Presented at the conference of the british Society for endocrinology in Liverpool, a genetic test able to measure the intelligence of a child and give way, if necessary, early intervention can correct a low IQ. Talking about it was Peter Taylor of Cardiff University, whose research is focused on an enzyme called deiodonase-2, involved in processing thyroid hormones inside cells. A mutation in the gene coding for the enzyme was already been associated with other health problems including diabetes and hypertension. “The new studies – reports the ‘Telegraph’ online – open to the possibility that around 30,000 children per year are seen diagnosed early and the problem is that they are treated with tablets for the thyroid before that their education is damaged.
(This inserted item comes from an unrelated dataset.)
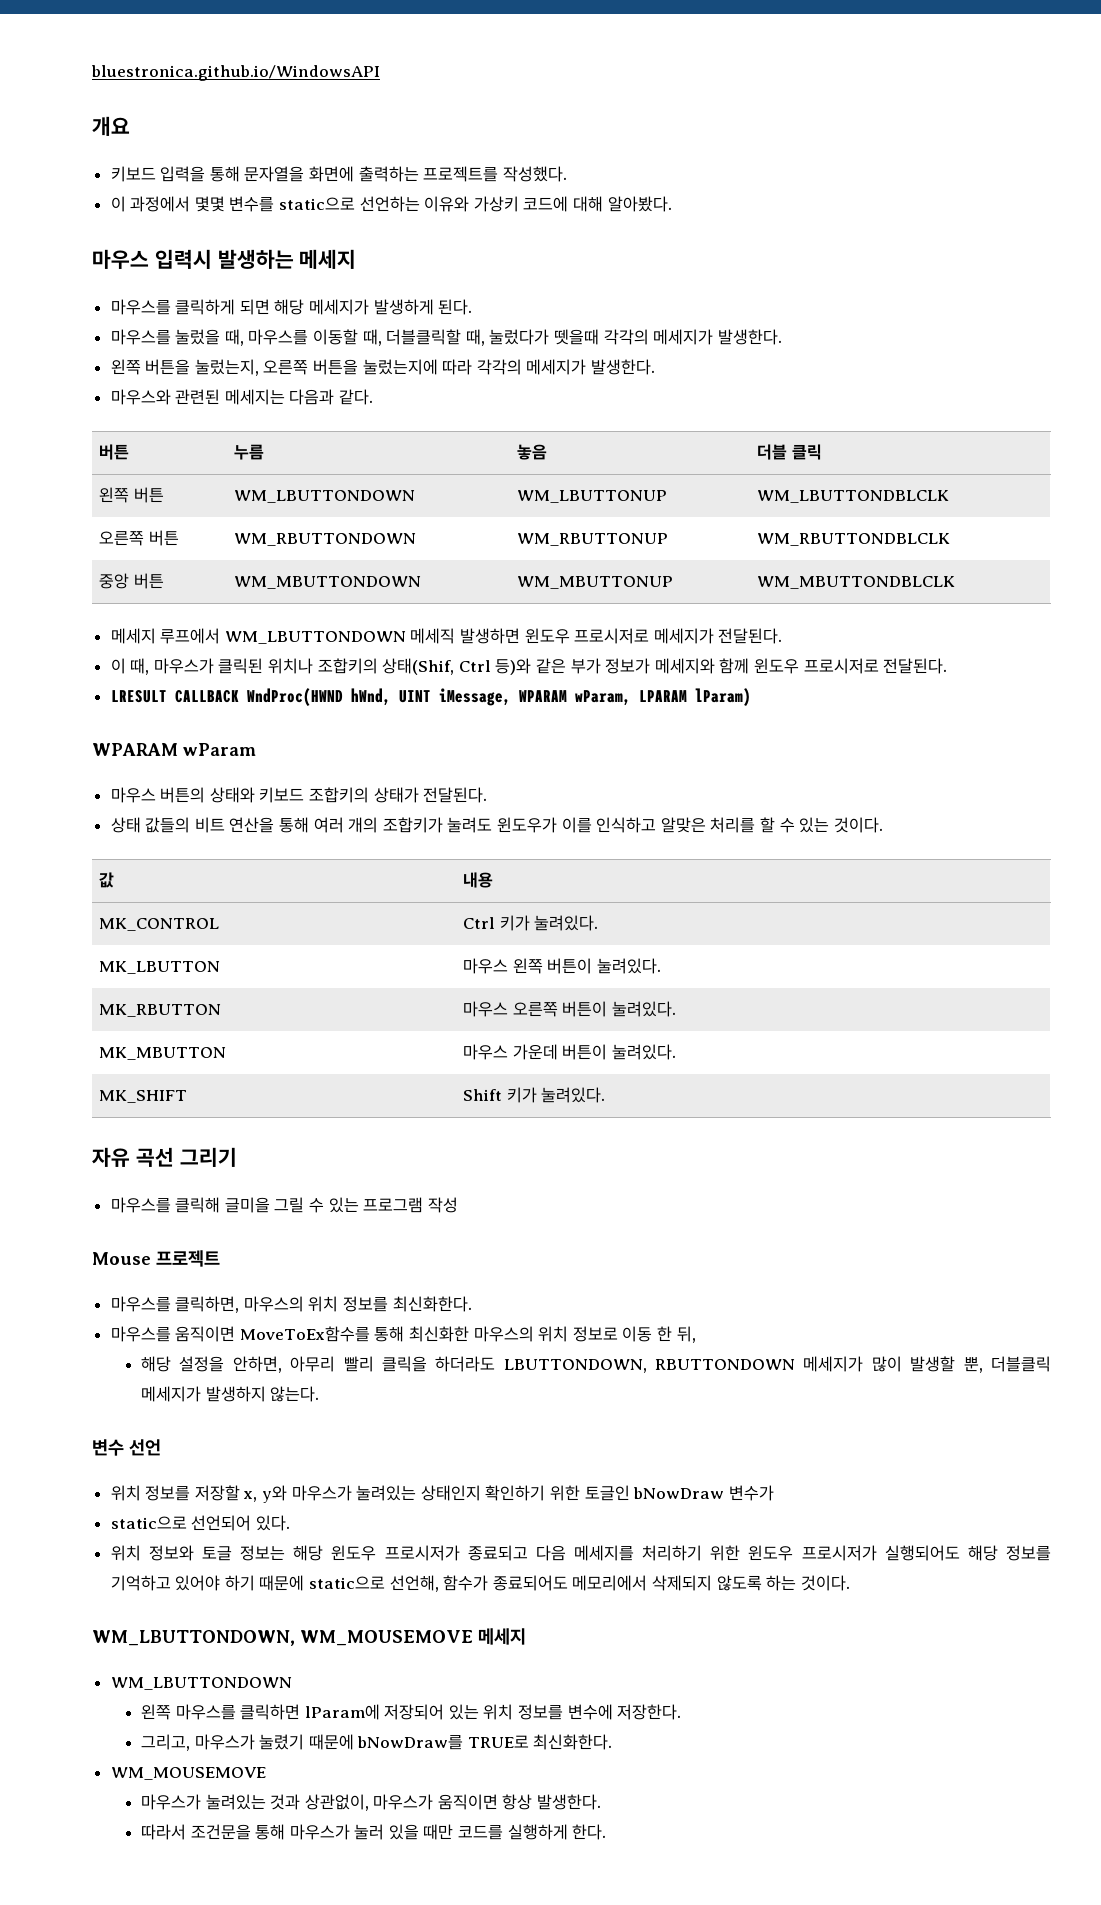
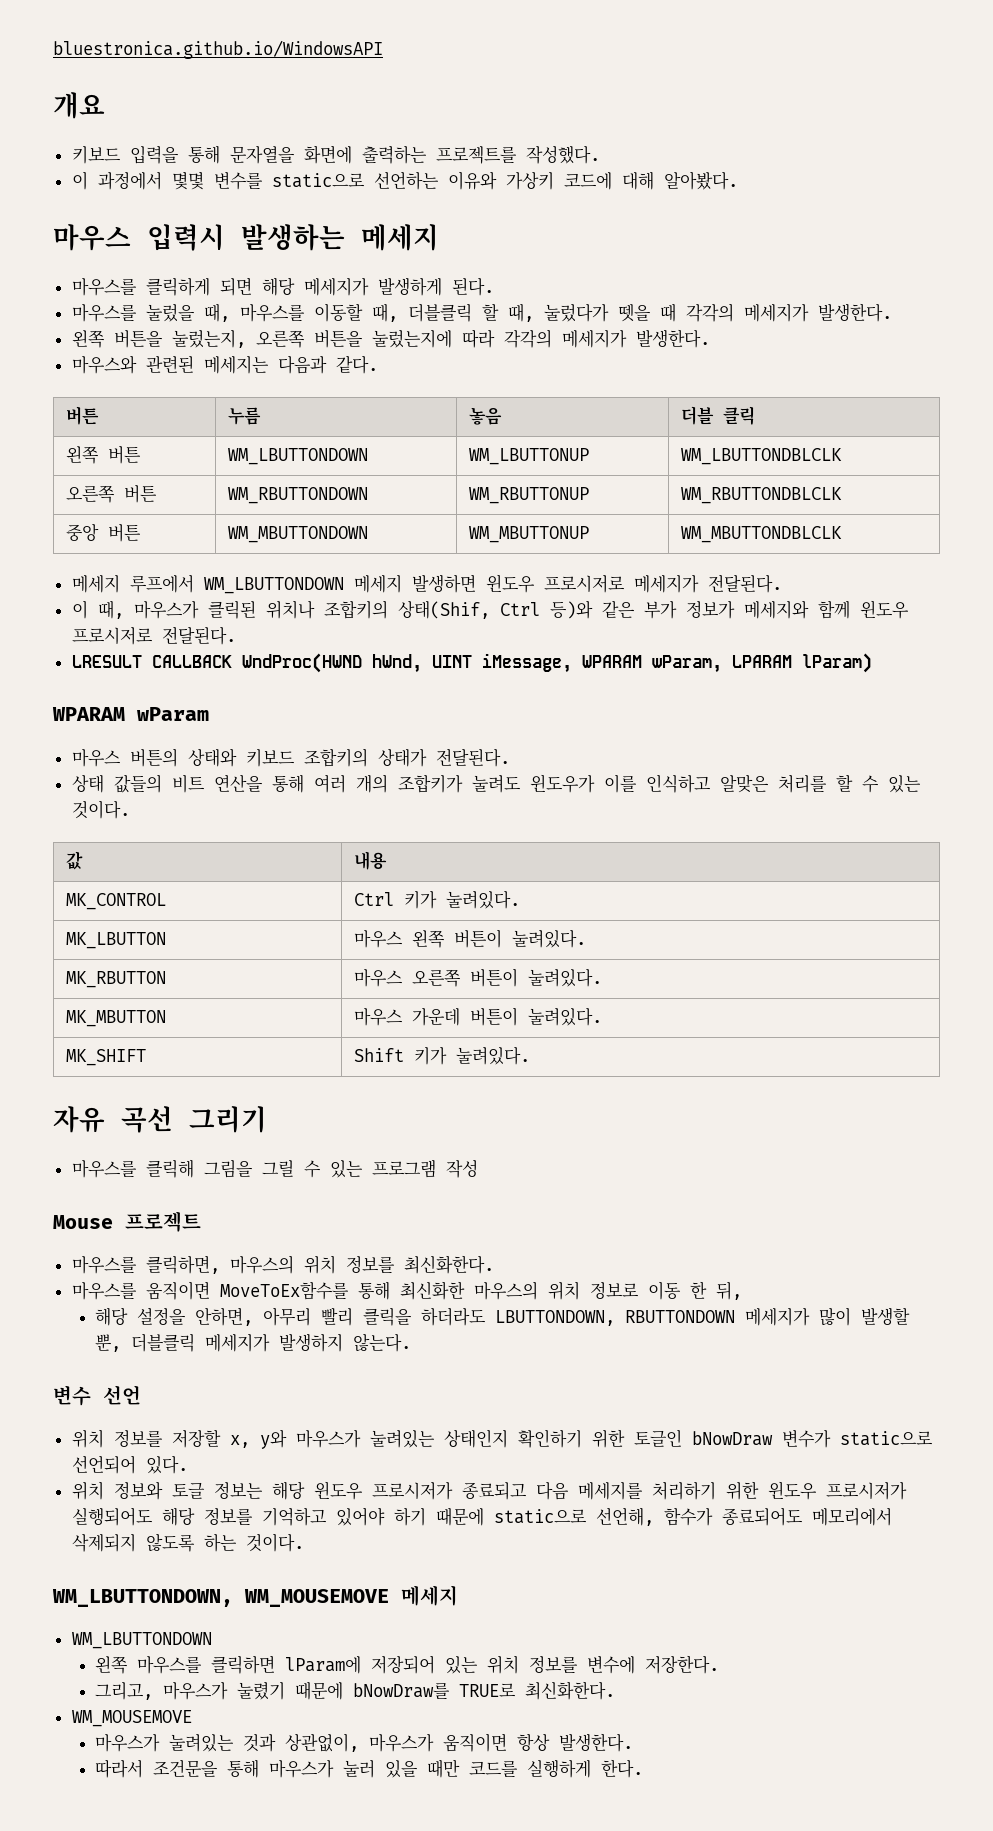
[386,329,600,346] 더블클릭할 때, 눌렀다가 뗏을때 -> [407,303,676,322] 더블클릭 할 때, 눌렀다가 뗏을 때
[410,628,456,644] 메세직 -> [353,575,402,593] 메세지
[224,1197,270,1213] 글미을 -> [203,1159,253,1178] 그림을
(774, 1493) // -> (831, 1438) none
In addition, the thesis of the scientists suggests that up to 2.5 million people in Britain have a low iq, that he could be ‘taken care of’ during childhood.” Scientists from the universities of Cardiff and Bristol examined the genetic data of 3.123 children ‘under 7’ subjected to IQ tests. Those with thyroid hormone levels in the lower part of the range of normality, and that they also had the variant deiodonase-2 in question, are 4 times more at risk of having an Iq below 85. The researcher said: “If other work confirms our conclusion, there will be concrete benefits in the implementation of a test for this genetic variant, in addition to screening, thyroid neonatal standards, which might identify the children most at risk of developing a low iq”.